Amputee Coalition
- Abbreviation: AC
- Formation: January 1, 1989; 37 years ago
- Headquarters: Washington, D.C.
- Region served: United States
- Interim President and CEO: John Register
- Website: www.amputee-coalition.org

= Amputee Coalition of America =

American nonprofit organization

The Amputee Coalition is an American nonprofit organization based in Washington, D.C.

==Outreach programs==
The Amputee Coalition runs the following programs:
- National Limb Loss Resource Center
The National Limb Loss Resource Center provides comprehensive information and resources free of charge. All of the information provided is reviewed by the Coalition's medical/scientific advisory committee of experts in limb loss. The NLLRC offers a secure online form and a toll-free number to get answers to questions related to limb loss and limb difference.
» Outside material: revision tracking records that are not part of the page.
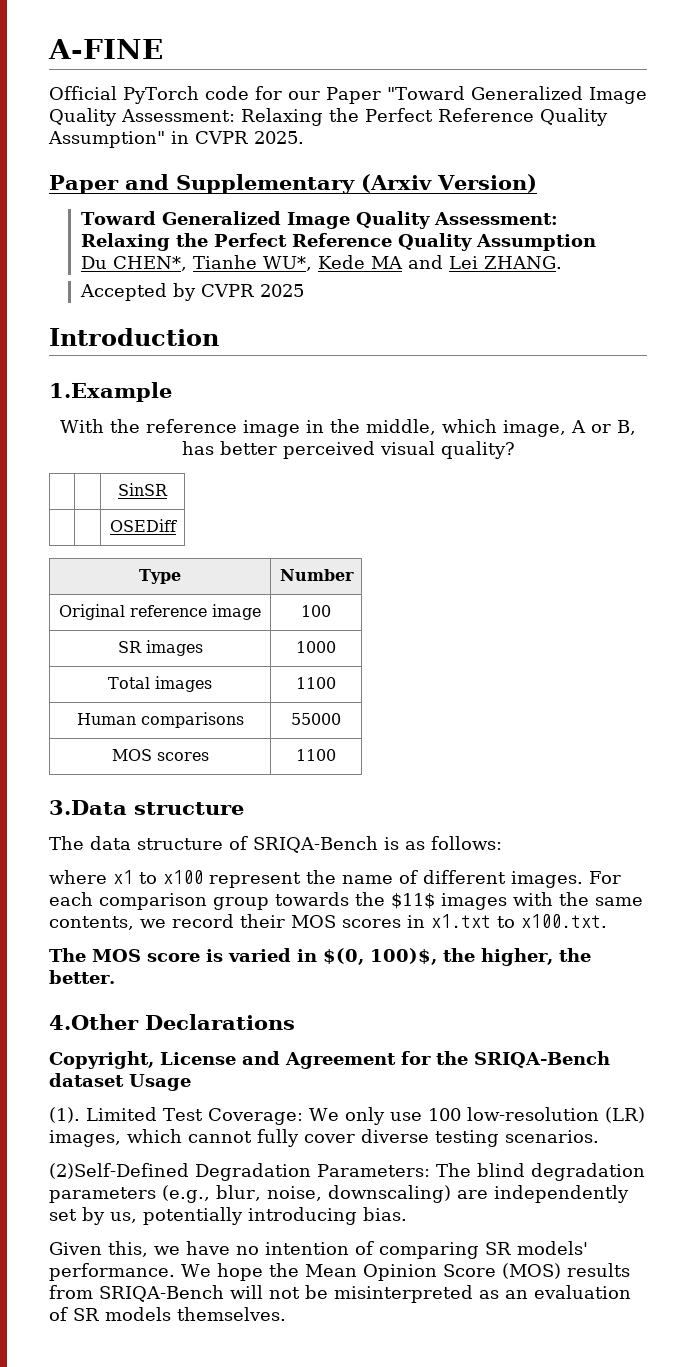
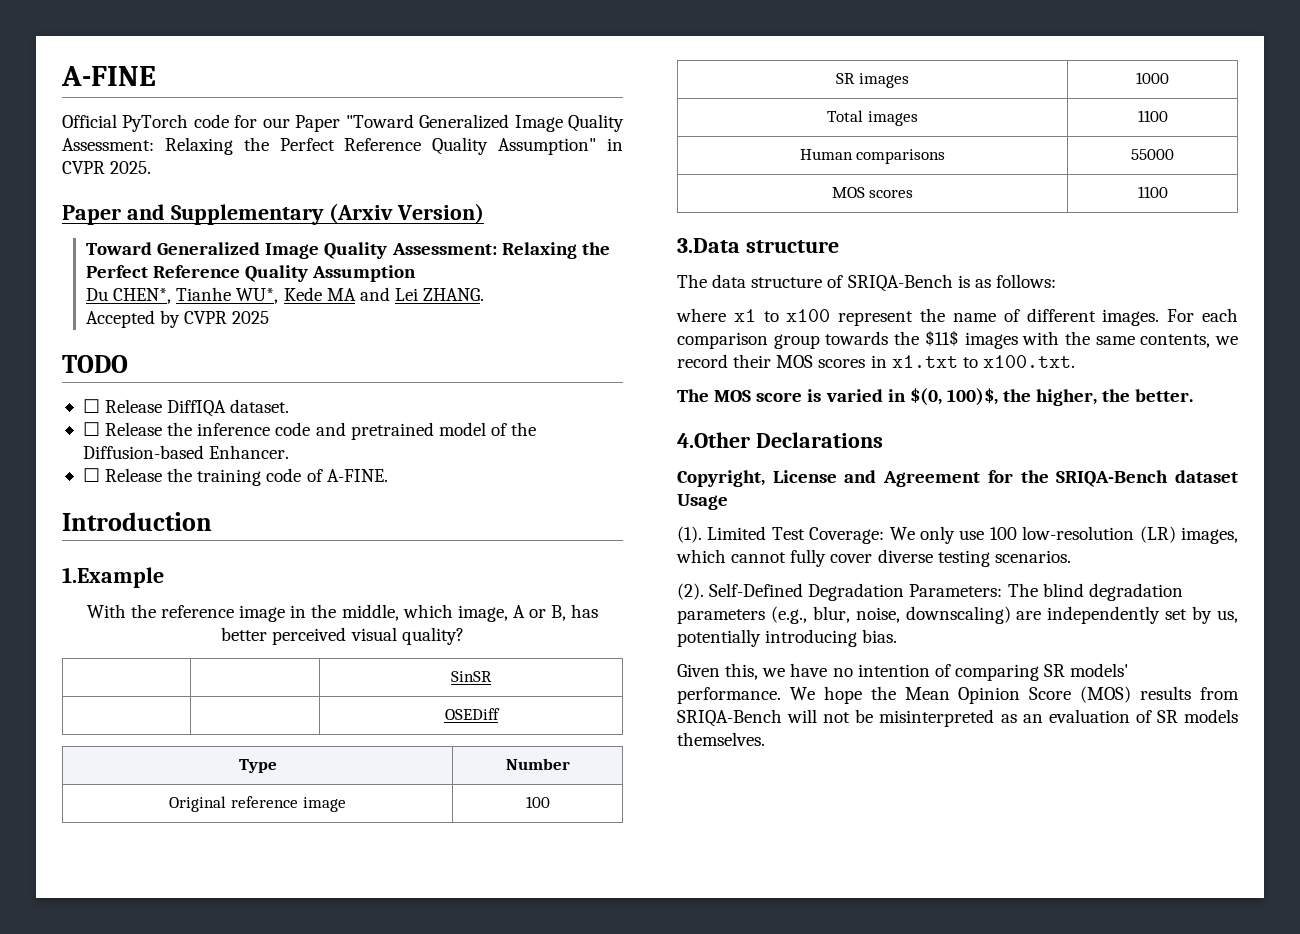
+ TODO
+ ☐ Release DiffIQA dataset.
+ ☐ Release the inference code and pretrained model of the Diffusion-based Enhancer.
+ ☐ Release the training code of A-FINE.
- (2)Self-Defined Degradation Parameters: The blind degradation parameters (e.g., blur, noise, downscaling) are independently set by us, potentially introducing bias.
+ (2). Self-Defined Degradation Parameters: The blind degradation parameters (e.g., blur, noise, downscaling) are independently set by us, potentially introducing bias.

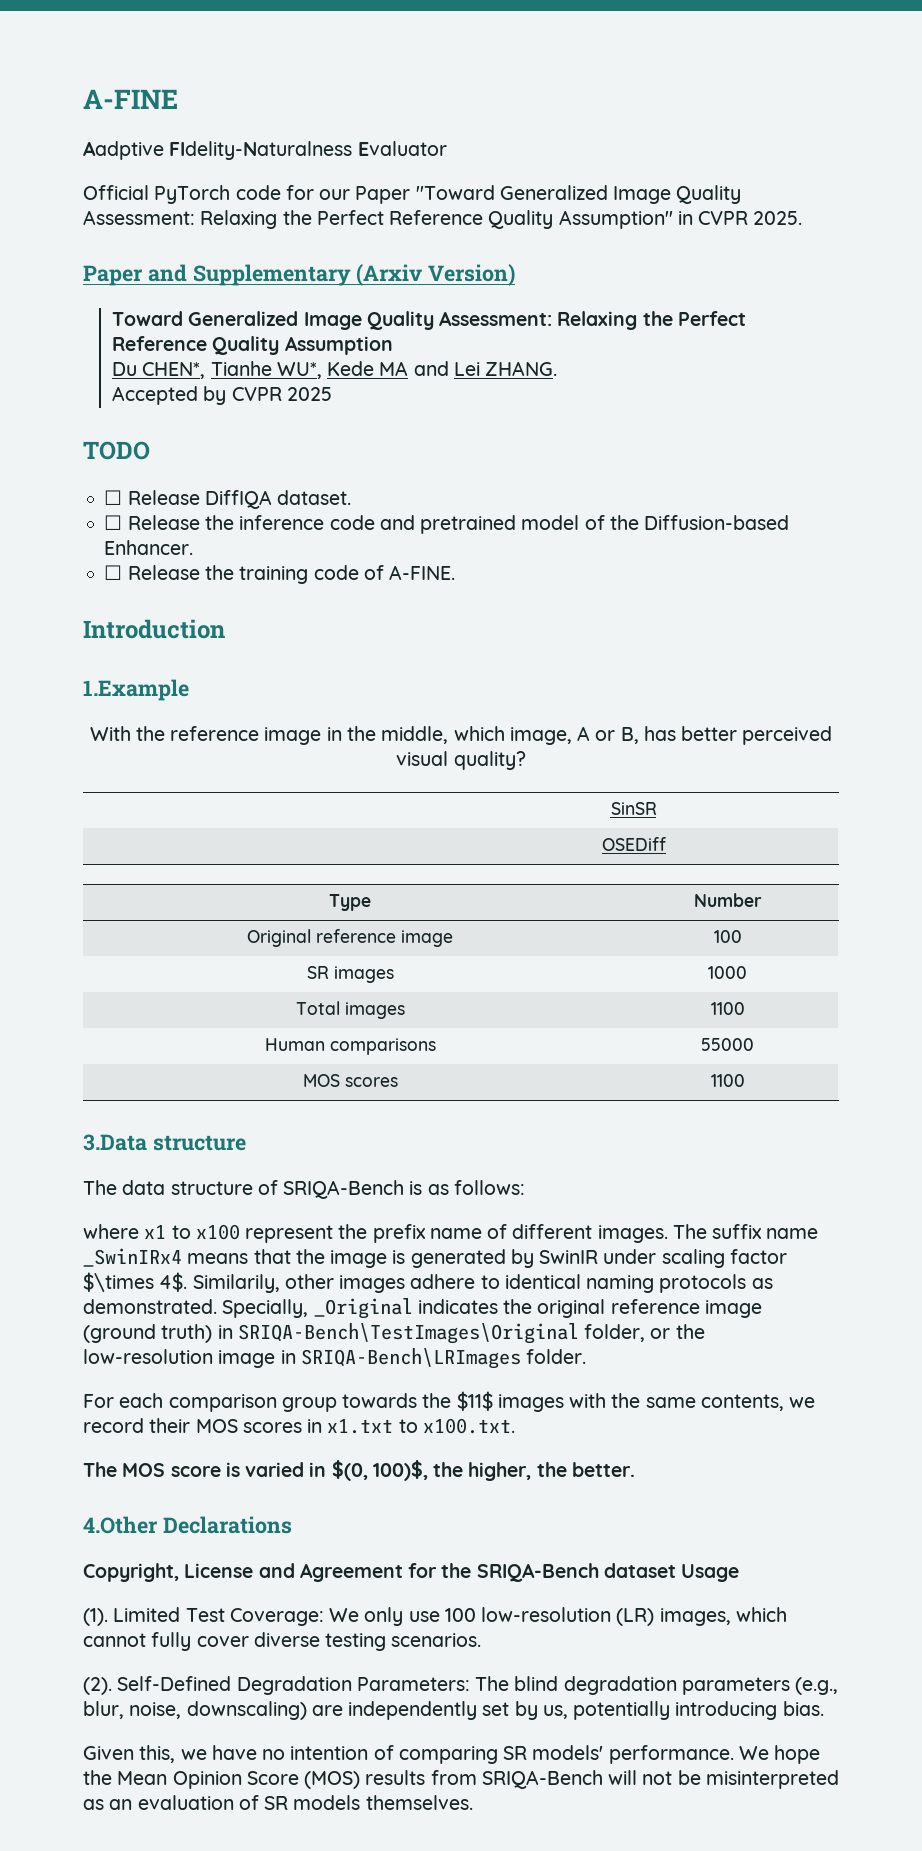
+ Aadptive FIdelity-Naturalness Evaluator
- where x1 to x100 represent the name of different images. For each comparison group towards the $11$ images with the same contents, we record their MOS scores in x1.txt to x100.txt.
+ where x1 to x100 represent the prefix name of different images. The suffix name _SwinIRx4 means that the image is generated by SwinIR under scaling factor $\times 4$. Similarily, other images adhere to identical naming protocols as demonstrated. Specially, _Original indicates the original reference image (ground truth) in SRIQA-Bench\TestImages\Original folder, or the low-resolution image in SRIQA-Bench\LRImages folder.
+ For each comparison group towards the $11$ images with the same contents, we record their MOS scores in x1.txt to x100.txt.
- Support Groups and Peer Support

The Amputee Coalition recognizes the challenges of recovering from a traumatic event, such as losing a limb or learning that your child will be born with limb loss. With over 300 support groups and over 1,000 peer visitors nationwide, peer support offers emotional support, encouragement, and information vital to a full recovery.

==Publications==
The Amputee Coalition of America's publications include inMotion magazine, published six times per year, and First Step: A Guide for Adapting to Limb Loss, published every other year and available in both English and Spanish. Another one-time publication is SideStep: A Guide to Preventing and Managing Diabetes.